** Available data follows **
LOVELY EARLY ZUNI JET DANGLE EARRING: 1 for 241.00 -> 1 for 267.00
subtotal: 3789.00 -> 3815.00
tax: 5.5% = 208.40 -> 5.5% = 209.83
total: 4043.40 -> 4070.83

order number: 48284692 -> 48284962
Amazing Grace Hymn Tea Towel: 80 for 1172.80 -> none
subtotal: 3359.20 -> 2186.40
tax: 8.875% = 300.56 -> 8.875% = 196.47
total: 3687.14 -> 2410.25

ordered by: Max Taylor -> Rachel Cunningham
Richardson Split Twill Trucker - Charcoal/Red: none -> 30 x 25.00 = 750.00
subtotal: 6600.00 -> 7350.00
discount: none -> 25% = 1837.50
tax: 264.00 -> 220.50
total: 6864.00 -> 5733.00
** End of Available data **
=== Requirement ===
Quote each line above in full, word for word.

=== Reply to the exercise ===
LOVELY EARLY ZUNI JET DANGLE EARRING: 1 for 241.00 -> 1 for 267.00
subtotal: 3789.00 -> 3815.00
tax: 5.5% = 208.40 -> 5.5% = 209.83
total: 4043.40 -> 4070.83

order number: 48284692 -> 48284962
Amazing Grace Hymn Tea Towel: 80 for 1172.80 -> none
subtotal: 3359.20 -> 2186.40
tax: 8.875% = 300.56 -> 8.875% = 196.47
total: 3687.14 -> 2410.25

ordered by: Max Taylor -> Rachel Cunningham
Richardson Split Twill Trucker - Charcoal/Red: none -> 30 x 25.00 = 750.00
subtotal: 6600.00 -> 7350.00
discount: none -> 25% = 1837.50
tax: 264.00 -> 220.50
total: 6864.00 -> 5733.00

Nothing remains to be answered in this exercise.